Problem description:
Gather all lines from the material that contain the word "需保留原作者信息".
--- The records Enclosed Below ---
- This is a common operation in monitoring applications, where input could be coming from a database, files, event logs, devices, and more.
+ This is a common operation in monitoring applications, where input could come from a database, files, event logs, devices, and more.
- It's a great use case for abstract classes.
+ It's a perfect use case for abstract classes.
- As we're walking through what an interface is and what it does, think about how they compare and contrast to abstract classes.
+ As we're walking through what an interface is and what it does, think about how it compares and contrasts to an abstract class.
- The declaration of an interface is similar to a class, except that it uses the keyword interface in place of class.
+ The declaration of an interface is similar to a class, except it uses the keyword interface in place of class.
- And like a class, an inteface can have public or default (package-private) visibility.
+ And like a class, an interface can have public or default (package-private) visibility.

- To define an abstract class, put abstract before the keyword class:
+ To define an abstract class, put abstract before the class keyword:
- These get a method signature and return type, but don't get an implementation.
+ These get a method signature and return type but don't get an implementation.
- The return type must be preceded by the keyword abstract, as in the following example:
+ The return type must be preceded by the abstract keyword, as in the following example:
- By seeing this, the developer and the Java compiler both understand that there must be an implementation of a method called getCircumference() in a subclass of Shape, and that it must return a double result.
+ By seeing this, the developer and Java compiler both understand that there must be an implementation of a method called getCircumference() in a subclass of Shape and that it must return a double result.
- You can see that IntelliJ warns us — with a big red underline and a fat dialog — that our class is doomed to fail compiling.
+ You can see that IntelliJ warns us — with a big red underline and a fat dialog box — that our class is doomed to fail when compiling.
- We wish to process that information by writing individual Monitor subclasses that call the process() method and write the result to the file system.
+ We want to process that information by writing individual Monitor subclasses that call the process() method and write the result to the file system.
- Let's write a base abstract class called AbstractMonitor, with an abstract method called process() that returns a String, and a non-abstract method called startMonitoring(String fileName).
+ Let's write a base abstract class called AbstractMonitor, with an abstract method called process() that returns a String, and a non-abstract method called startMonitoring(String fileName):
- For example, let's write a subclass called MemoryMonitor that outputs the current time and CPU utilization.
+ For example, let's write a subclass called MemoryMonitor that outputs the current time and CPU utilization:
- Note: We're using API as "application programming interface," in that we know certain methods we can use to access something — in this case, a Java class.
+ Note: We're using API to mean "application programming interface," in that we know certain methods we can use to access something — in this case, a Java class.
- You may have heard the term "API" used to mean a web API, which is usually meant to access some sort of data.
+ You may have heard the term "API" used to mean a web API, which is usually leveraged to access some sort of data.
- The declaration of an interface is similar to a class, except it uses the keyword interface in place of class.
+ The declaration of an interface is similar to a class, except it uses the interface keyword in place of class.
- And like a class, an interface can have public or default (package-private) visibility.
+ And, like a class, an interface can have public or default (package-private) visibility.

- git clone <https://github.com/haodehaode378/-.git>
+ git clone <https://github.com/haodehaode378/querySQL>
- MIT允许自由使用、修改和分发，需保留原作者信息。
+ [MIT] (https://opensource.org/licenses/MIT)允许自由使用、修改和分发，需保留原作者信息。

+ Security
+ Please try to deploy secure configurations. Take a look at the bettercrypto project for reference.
--- End of Enclosed The records ---
Response:
- MIT允许自由使用、修改和分发，需保留原作者信息。
+ [MIT] (https://opensource.org/licenses/MIT)允许自由使用、修改和分发，需保留原作者信息。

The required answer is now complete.